*** DATA SHOWN ***

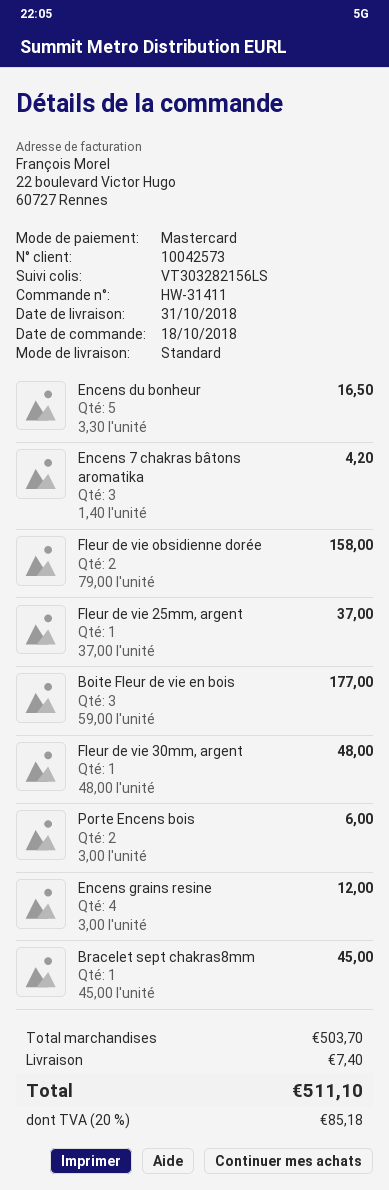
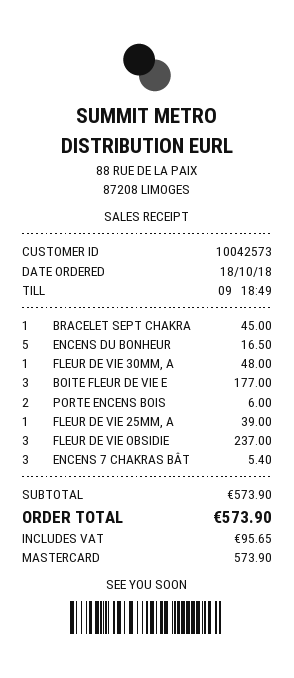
Encens 7 chakras bâtons aromatika: 3 for 4.20 -> 3 for 5.40
Fleur de vie obsidienne dorée: 2 for 158.00 -> 3 for 237.00
Fleur de vie 25mm, argent: 1 for 37.00 -> 1 for 39.00
Encens grains resine: 4 for 12.00 -> none
subtotal: 503.70 -> 573.90
shipping: 7.40 -> none
tax: 85.18 -> 95.65
total: 511.10 -> 573.90

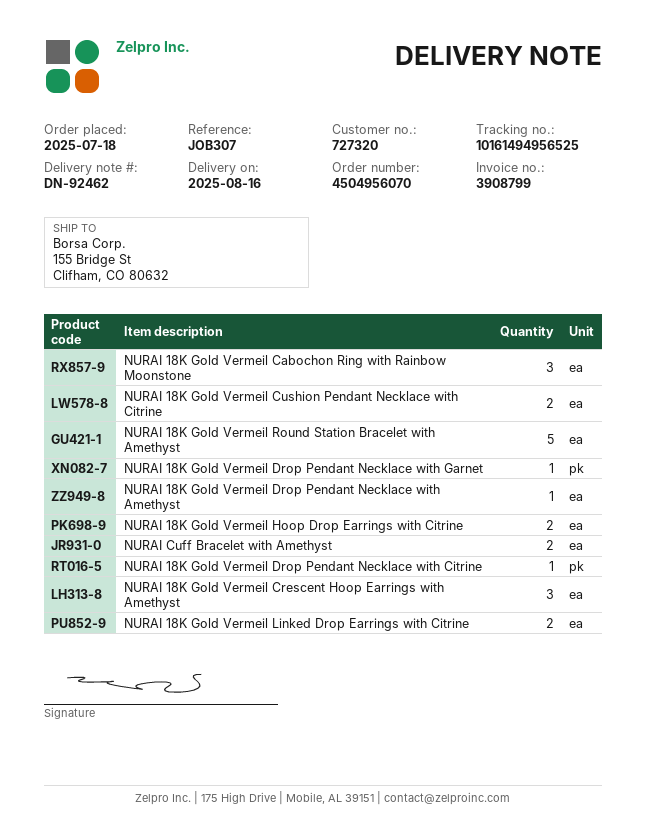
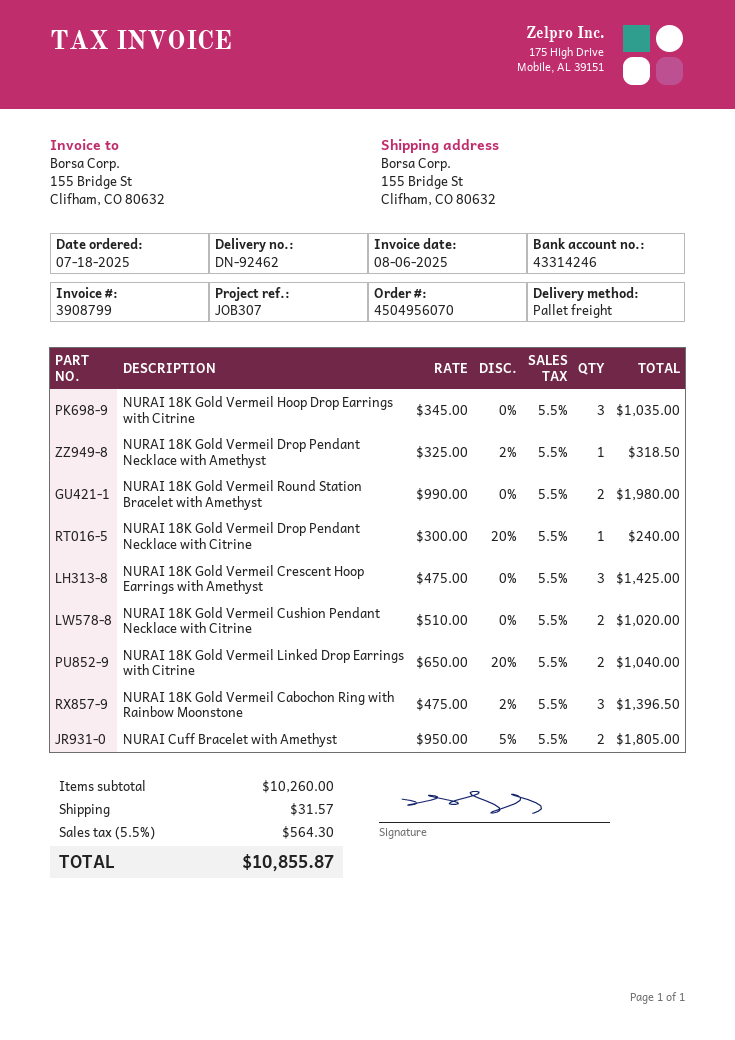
NURAI 18K Gold Vermeil Round Station Bracelet with Amethyst: 5 -> 2
NURAI 18K Gold Vermeil Drop Pendant Necklace with Garnet: 1 -> none
NURAI 18K Gold Vermeil Hoop Drop Earrings with Citrine: 2 -> 3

*** End of DATA SHOWN ***

## EXERCISE INSTRUCTIONS
Return nothing except the lines from the one containing "subtotal: 503.70 -> 573.90" through the final line of the data, copied exactly. Leave out all pictures.

## WRITTEN ANSWER
subtotal: 503.70 -> 573.90
shipping: 7.40 -> none
tax: 85.18 -> 95.65
total: 511.10 -> 573.90

NURAI 18K Gold Vermeil Round Station Bracelet with Amethyst: 5 -> 2
NURAI 18K Gold Vermeil Drop Pendant Necklace with Garnet: 1 -> none
NURAI 18K Gold Vermeil Hoop Drop Earrings with Citrine: 2 -> 3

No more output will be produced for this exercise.